Wednesday, March 19, 2008

Obscure Amendment Day

Could Hillary Clinton (please, people, either use her full name or refer to her as Clinton, the way you do "Obama." Don't go by first names as if she were a Barbie doll. Not that I'm voting for her, and her own damn campaign does the Cher thing, but it is annoying) select Bill Clinton as her Vice President?

Calvin Massey discusses this at The Faculty Lounge. An interesting discussion of the 12th and 22nd Amendments, glorious as they were in their obscurity, now they are thrown into awkward relief in the post and comments:

The 22nd Amendment says only that "no person shall be elected to the office of the President more than twice" and bars any person who has served "more than two years of a term to which some other person was elected President" from being elected President "more than once." But Bill would be elected Vice President, not President, and should Hillary die or resign from office Bill would become President but could not be elected to the office. So, is Bill constitutionally eligible to be VP? If not, why not? And if Bill is eligible to be VP, does this constitutional lacuna bother anybody?
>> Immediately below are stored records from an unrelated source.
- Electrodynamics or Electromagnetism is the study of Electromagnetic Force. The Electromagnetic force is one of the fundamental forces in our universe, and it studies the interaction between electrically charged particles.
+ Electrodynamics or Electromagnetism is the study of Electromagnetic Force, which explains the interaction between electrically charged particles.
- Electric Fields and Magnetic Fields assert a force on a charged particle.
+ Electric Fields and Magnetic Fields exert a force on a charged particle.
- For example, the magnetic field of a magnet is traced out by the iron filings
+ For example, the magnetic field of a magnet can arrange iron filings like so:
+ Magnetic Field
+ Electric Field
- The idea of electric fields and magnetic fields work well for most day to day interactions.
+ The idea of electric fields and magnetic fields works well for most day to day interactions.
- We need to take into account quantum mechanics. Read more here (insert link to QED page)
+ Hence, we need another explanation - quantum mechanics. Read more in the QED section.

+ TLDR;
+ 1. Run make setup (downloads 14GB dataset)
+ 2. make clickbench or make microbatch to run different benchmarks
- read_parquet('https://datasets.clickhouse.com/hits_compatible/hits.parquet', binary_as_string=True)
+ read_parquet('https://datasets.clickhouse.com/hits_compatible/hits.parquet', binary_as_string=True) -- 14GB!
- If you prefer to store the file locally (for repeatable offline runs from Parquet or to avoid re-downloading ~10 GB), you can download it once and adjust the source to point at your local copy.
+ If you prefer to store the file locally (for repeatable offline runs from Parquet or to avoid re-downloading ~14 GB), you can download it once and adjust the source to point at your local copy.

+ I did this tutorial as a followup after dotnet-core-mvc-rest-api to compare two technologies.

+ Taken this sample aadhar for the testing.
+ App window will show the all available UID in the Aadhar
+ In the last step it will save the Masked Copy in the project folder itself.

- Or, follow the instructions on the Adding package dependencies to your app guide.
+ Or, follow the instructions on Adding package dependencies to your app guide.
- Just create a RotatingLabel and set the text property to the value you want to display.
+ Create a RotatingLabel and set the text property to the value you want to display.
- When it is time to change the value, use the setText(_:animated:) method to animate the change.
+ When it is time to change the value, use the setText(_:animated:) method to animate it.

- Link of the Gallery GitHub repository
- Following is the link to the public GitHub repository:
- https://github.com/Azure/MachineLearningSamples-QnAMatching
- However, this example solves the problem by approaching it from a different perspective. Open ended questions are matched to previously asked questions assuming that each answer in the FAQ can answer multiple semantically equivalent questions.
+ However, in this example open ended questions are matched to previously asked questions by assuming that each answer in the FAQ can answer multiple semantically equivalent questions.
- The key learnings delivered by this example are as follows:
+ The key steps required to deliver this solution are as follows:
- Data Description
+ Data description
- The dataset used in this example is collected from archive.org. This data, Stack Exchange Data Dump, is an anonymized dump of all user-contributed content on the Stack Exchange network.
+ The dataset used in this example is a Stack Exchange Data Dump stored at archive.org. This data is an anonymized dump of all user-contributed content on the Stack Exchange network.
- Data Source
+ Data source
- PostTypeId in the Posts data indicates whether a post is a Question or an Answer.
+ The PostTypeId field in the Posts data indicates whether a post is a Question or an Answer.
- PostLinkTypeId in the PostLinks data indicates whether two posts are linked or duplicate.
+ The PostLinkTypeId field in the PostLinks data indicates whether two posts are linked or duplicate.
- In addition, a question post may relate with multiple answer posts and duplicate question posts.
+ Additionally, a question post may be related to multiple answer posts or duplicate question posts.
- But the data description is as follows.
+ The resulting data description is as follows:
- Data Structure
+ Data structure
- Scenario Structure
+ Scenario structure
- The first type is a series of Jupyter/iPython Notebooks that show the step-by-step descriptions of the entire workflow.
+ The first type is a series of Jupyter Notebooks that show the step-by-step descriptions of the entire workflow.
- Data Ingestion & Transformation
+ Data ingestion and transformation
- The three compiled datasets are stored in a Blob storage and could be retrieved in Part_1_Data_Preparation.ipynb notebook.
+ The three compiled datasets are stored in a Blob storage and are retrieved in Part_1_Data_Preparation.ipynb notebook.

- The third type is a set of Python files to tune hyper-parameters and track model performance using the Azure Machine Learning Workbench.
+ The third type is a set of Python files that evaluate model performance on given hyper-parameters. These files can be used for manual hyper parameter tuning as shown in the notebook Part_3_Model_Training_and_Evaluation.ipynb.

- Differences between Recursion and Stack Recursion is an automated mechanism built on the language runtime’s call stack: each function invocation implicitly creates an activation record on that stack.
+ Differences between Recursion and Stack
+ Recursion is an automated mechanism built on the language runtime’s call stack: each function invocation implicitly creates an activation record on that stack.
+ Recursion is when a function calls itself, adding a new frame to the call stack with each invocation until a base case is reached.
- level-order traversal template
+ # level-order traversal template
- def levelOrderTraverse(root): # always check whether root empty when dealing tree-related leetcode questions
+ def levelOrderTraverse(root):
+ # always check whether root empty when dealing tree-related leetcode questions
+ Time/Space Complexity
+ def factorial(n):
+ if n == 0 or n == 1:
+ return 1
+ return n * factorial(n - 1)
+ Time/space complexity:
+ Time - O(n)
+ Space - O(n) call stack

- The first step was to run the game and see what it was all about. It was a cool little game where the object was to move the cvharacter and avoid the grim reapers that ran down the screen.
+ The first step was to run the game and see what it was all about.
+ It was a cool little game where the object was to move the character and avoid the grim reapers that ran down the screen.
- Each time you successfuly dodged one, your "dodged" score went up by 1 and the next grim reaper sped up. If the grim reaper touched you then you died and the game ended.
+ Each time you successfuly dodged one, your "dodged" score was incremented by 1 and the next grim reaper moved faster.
I carry a copy of the Constitution in my (rarely used) briefcase (Really! As TD says, like those conservative senators! Only I'm a liberal! Explanation: I got it as a present from a dear mentorly law prof person), and I kind of skimmed over those with a shrug. But now they're so interesting!

Of course, notwithstanding the political aspects of going back to that "two-for-one" thing, or the feminist aspects of derailing the first viable female presidential candidacy campaign with a "coattail-riding" cast, this is interesting from a con law perspective, so go read the post and comments in full.